Multimodal learning trains models to understand and reason across multiple data types at once: images, text, audio, video, depth maps, or sensor readings. Rather than processing each type in isolation, multimodal models learn how different modalities relate to each other. They discover that the word "dog" in a caption corresponds to a specific region in an image, or that a spoken instruction maps to a visual scene.

Early approaches like CLIP (Contrastive Language-Image Pre-training) and ALIGN learned shared embedding spaces by training on hundreds of millions of image-text pairs. The model pulls matching image-text pairs together in the embedding space and pushes non-matching pairs apart. More recent vision-language models (VLMs) like GPT-4V, Gemini, LLaVA, and Qwen2.5-VL go beyond embeddings to generate text responses about images.

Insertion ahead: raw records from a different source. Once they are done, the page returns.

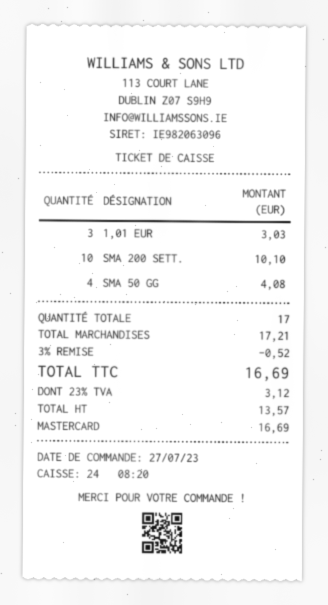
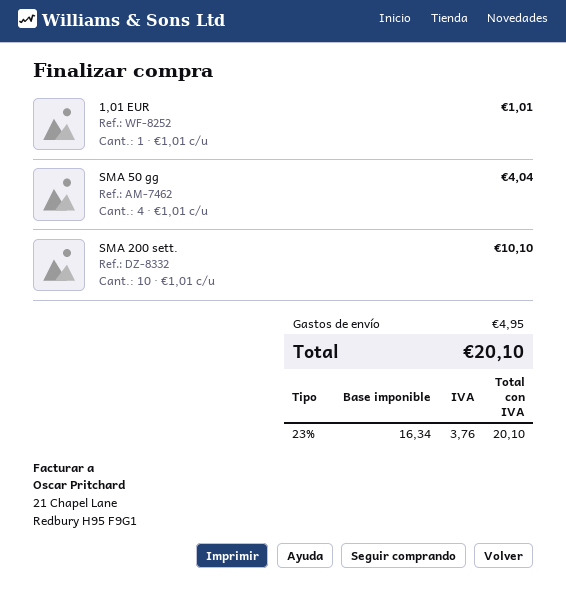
1,01 EUR: 3 for 3.03 -> 1 for 1.01
SMA 50 GG: 4 for 4.08 -> 4 for 4.04
discount: 3% = 0.52 -> none
shipping: none -> 4.95
net: 13.57 -> 16.34
tax: 23% = 3.12 -> 23% = 3.76
total: 16.69 -> 20.10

They interleave visual tokens with text tokens in a transformer, enabling visual question answering, image captioning, document understanding, and chain-of-thought reasoning over visual inputs.

Training approaches include contrastive learning (matching pairs in embedding space), cross-attention fusion (letting text tokens attend to image features), and model fusion (combining separately pre-trained encoders through lightweight adapters). Multimodal learning matters because real-world perception is inherently multi-sensory: autonomous vehicles combine camera, LiDAR, and radar data; medical AI combines imaging with clinical notes.